Doce
por ciento (diez para algunos, quince para otros) de los afectados por el virus
a nivel global corresponden a personal de salud: enfermeras, asistentes
sociales, dietistas, personal operativo, pero sobre todo médicos lo han
padecido, y muchos han muerto. No se especifica cómo lo adquirieron, y tampoco
importa. Lo que importa es no sumarse a las estadísticas, o al menos hacerlo
del lado menos cruel de las curvas.
Con los números que van en aumento cada
día, dedicándome a las enfermedades infecciosas en un hospital público de un
país pobre y hacinado, y ya con casos detectados en el personal ─lo que obliga
a establecer cuarentenas y repartir el trabajo entre los que seguimos en pie─, cada
jornada de trabajo es como jugar a la ruleta rusa.
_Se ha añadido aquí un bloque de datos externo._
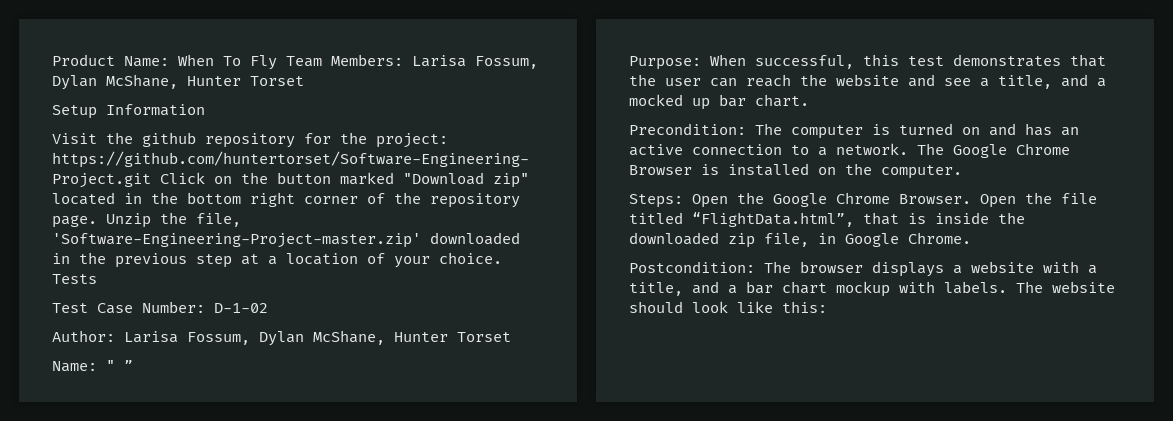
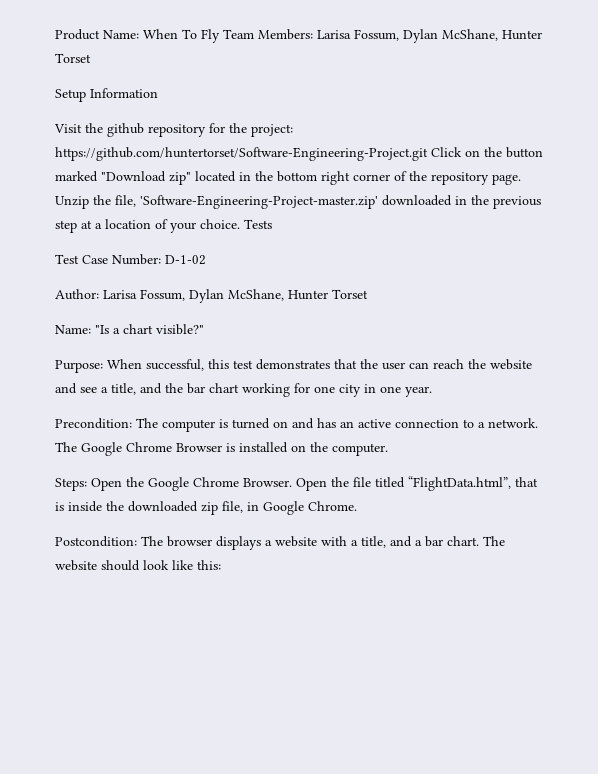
- Name: " ”
+ Name: "Is a chart visible?"
- Purpose: When successful, this test demonstrates that the user can reach the website and see a title, and a mocked up bar chart.
+ Purpose: When successful, this test demonstrates that the user can reach the website and see a title, and the bar chart working for one city in one year.
- Postcondition: The browser displays a website with a title, and a bar chart mockup with labels.
+ Postcondition: The browser displays a website with a title, and a bar chart.

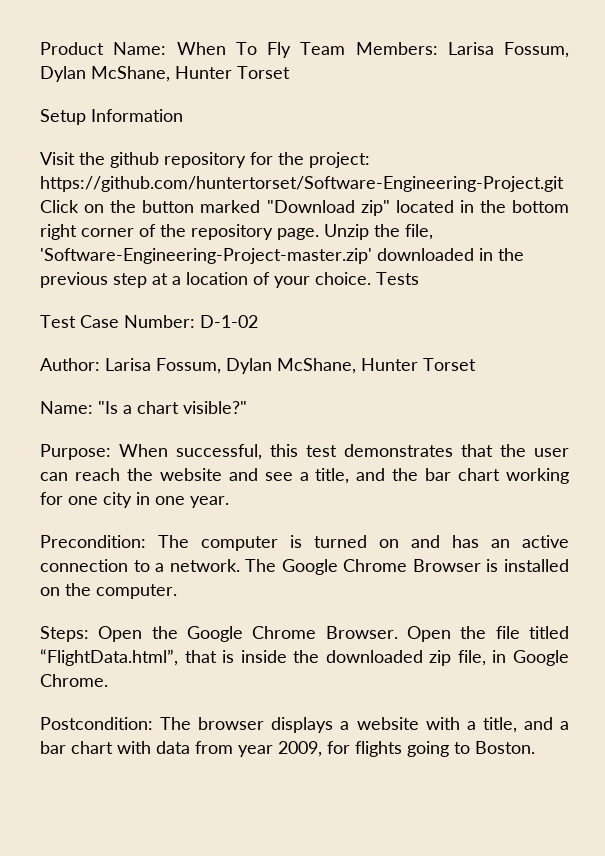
- Postcondition: The browser displays a website with a title, and a bar chart. The website should look like this:
+ Postcondition: The browser displays a website with a title, and a bar chart with data from year 2009, for flights going to Boston.

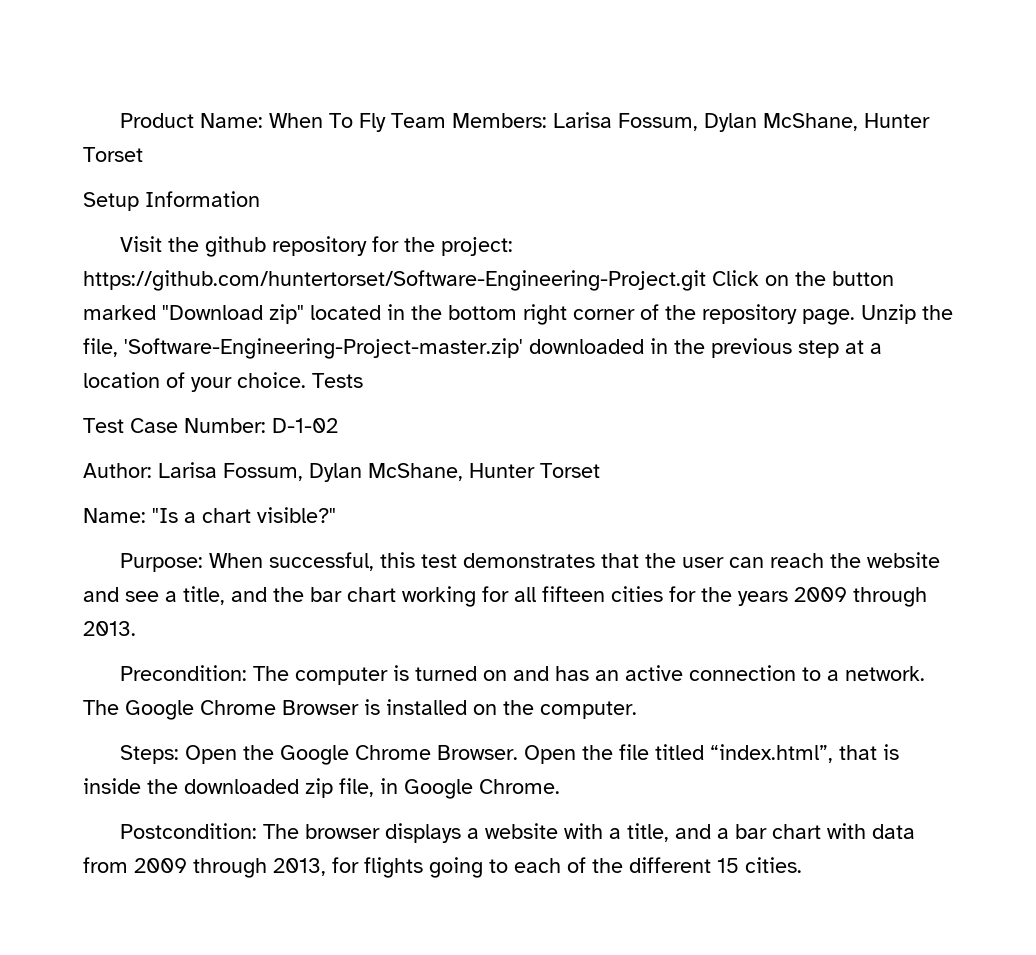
- Purpose: When successful, this test demonstrates that the user can reach the website and see a title, and the bar chart working for one city in one year.
+ Purpose: When successful, this test demonstrates that the user can reach the website and see a title, and the bar chart working for all fifteen cities for the years 2009 through 2013.
- Open the file titled “FlightData.html”, that is inside the downloaded zip file, in Google Chrome.
+ Open the file titled “index.html”, that is inside the downloaded zip file, in Google Chrome.
- Postcondition: The browser displays a website with a title, and a bar chart with data from year 2009, for flights going to Boston.
+ Postcondition: The browser displays a website with a title, and a bar chart with data from 2009 through 2013, for flights going to each of the different 15 cities.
Ante eso, y aunque muchos me tachen de
fatalista, yo considero el contagio como algo inminente, y no por descuidado ni
por exponerme más de la cuenta: pasa que un “pinche” virus, como todos los
microorganismos, va muy por delante de nosotros en la escala evolutiva, y por
más medidas, precauciones y paranoias que tomemos, se ha encargado de poner las
cosas en su sitio, donde el hombre es solo un escalón más, una especie prescindible
por completo, pues aun si desaparecemos, los ciclos biológicos renacerán como
lo han hecho tantas veces en el pasado.
Así, solo queda mantener las precauciones y confiar en mi sistema inmune
para salir adelante. Por si la cosa se complica y debo hospitalizarme, tengo una mochila de emergencia. Además de los obvios pijama, jabón,
cepillo y pasta dental, he pensado qué libros llevaría conmigo. Tengo dos bolsas preparadas, sin decidirme todavía por
alguna. Por un lado, considerando que
una temporada en el hospital puede generar un bajón, tengo varios títulos luminosos
en mente: las cartas de Gustave Flaubert, Días y viajes de Paul Bowles, Viaje a los países socialistas de Gabriel García
Márquez y una antología de poesía de Nicanor Parra. Por otro, si se me antoja de hurgar hondo,
tengo El libro del desasosiego de Fernando Pessoa, El proceso de
Franz Kafka, El llano en llamas de Juan Rulfo y los diarios de Katherine
Mansfield. Lamento no tener conmigo los cuadernos de Emil Cioran para hojearlos antes de dormir.
Sobre la hora veré cuál bolsa me llevo.